Putin denied that Russia had any part in both incidents and that the Russian embassy did previously said it “does not perform operations in the network domain”. But the Biden administration cites the SolarWinds hack as one of the reasons for economic sanctions against Russia last Apriland the president said last June that, a few weeks after the colonial pipeline attack, he told Putin there would be “consequences” if ransomware attacks on the US continued.

“Russia has managed to largely avoid responsibility for cyberattacks,” said Josef Schroefl, deputy director of strategy and defense at the European Center of Excellence for Countering Hybrid Threats. “In conventional warfare, the allocation is often simple. But in cyberspace, it’s very complicated, it can be time-consuming and expensive.”

Meanwhile, Ukraine has for many years almost always been threatened by cyberattacks from Russia. The country’s electricity grid was hacked into 2015 and 2016 and is reported still vulnerable today. Malware is called NotPetya was launched on the financial sector of Ukraine in 2017 and eventually spread to millions of computers worldwide, making billions of dollars in damage. In October 2020, USA charge several Russian intelligence officers for their alleged involvement in the development of NotPetya and hacking attacks on the Ukrainian power grid.

For its part, the United States has also been caught using cyberweapons a few times. It, in collaboration with Israel, is believed to be behind Stuxnet, a virus that targets Iran’s nuclear program. No country has ever acknowledged this.

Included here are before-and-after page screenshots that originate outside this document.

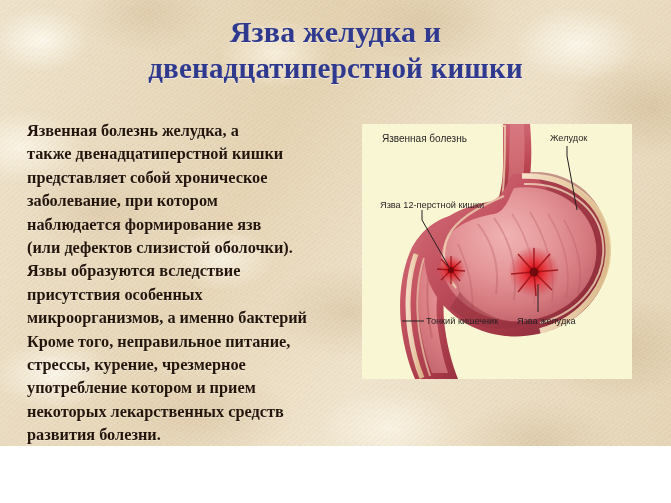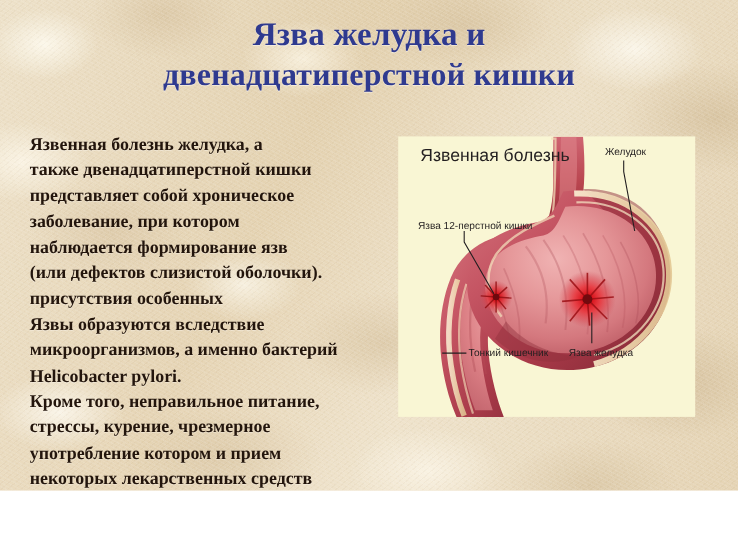--- a/index.html
+++ b/index.html
@@ -91,21 +91,21 @@
     width: 270px;
     height: 255px;
     background: #f9f6d4;
     overflow: hidden;
   }
   .illu-title {
     position: absolute;
     left: 20px;
     top: 9px;
     font-family: "Liberation Sans", "DejaVu Sans", sans-serif;
-    font-size: 16px;
+    font-size: 10px;
     font-weight: 400;
     color: #231f20;
     white-space: nowrap;
   }
   .lbl {
     position: absolute;
     font-family: "Liberation Sans", "DejaVu Sans", sans-serif;
     font-size: 9.2px;
     font-weight: 400;
     color: #231f20;
@@ -130,24 +130,23 @@
     <span class="title-line l2">двенадцатиперстной кишки</span>
   </div>
 
   <div class="body-text">
     <p>Язвенная болезнь желудка, а</p>
     <p>также двенадцатиперстной кишки</p>
     <p>представляет собой хроническое</p>
     <p>заболевание, при котором</p>
     <p>наблюдается формирование язв</p>
     <p>(или дефектов слизистой оболочки).</p>
+    <p>Язвы образуются вследствие</p>
     <p>присутствия особенных</p>
-    <p>Язвы образуются вследствие</p>
     <p>микроорганизмов, а именно бактерий</p>
-    <p>Helicobacter pylori.</p>
     <p>Кроме того, неправильное питание,</p>
     <p>стрессы, курение, чрезмерное</p>
     <p>употребление котором и прием</p>
     <p>некоторых лекарственных средств</p>
     <p>развития болезни.</p>
   </div>
 
   <div class="illustration">
 
     <svg class="anatomy" viewBox="0 0 270 255" width="270" height="255">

As for Ukraine, Das said he believes it will launch its own attacks on Russia — “Ukraine is already a hotbed of engineering activity and they have the skills” — although the US can help. intelligence help. Schroefl said Ukraine has “significantly expanded and improved its capabilities” to defend against cyberattacks over the past few years, with the help of European Union countries and Israel. “But fundamentally, Ukraine still needs support, especially in securing command and control systems and critical infrastructure.”

Looks like Ukraine is also getting some help from hackers not affiliated with any state: It is reported to have appealed to its “underground hacker”, like Reuters called it, to help protect Ukraine’s infrastructure and spy on the Russian military. The hacker collective known as Anonymous declare on Thursday night that it was behind a DDoS attack that brought down Russian state-sponsored news site RT. On the Russian side, a prominent ransomware gang has pledge its allegiance to Russia.

Karen Walsh, CEO of Allegro Solutions, notes that it is likely that the US has engaged in some kind of hacking activity. It is also likely that we will not know any or all of the actions of the United States for a long time to come. The U.S. government said that Russian cyberattacks can be “brazen and aggressive, sometimes with questionable levels of security and operational secrecy.” The US, on the other hand, keeps any of its cyberattacks much more secret, to the point where we rarely know that it’s doing anything.

“Until classified documents are unclassified 50 years from now, we will never know the full scale of our hacking activity,” Walsh said. “Hopefully, any US cyberwar will remain targeted at Russia’s military capabilities and have limited impact on the everyday Russian people.”

Russia’s attacks on Ukraine in the real world and in cyberspace have, so far, followed the known tactics we’ve seen before. A total cyberwar – one that includes highly disruptive, dangerous, and well-known attacks on critical infrastructure and weapons systems – has yet to happen. But it seems more likely than ever that such a war could happen soon. The Russian-Ukrainian cyber war may have begun. Next is the United States?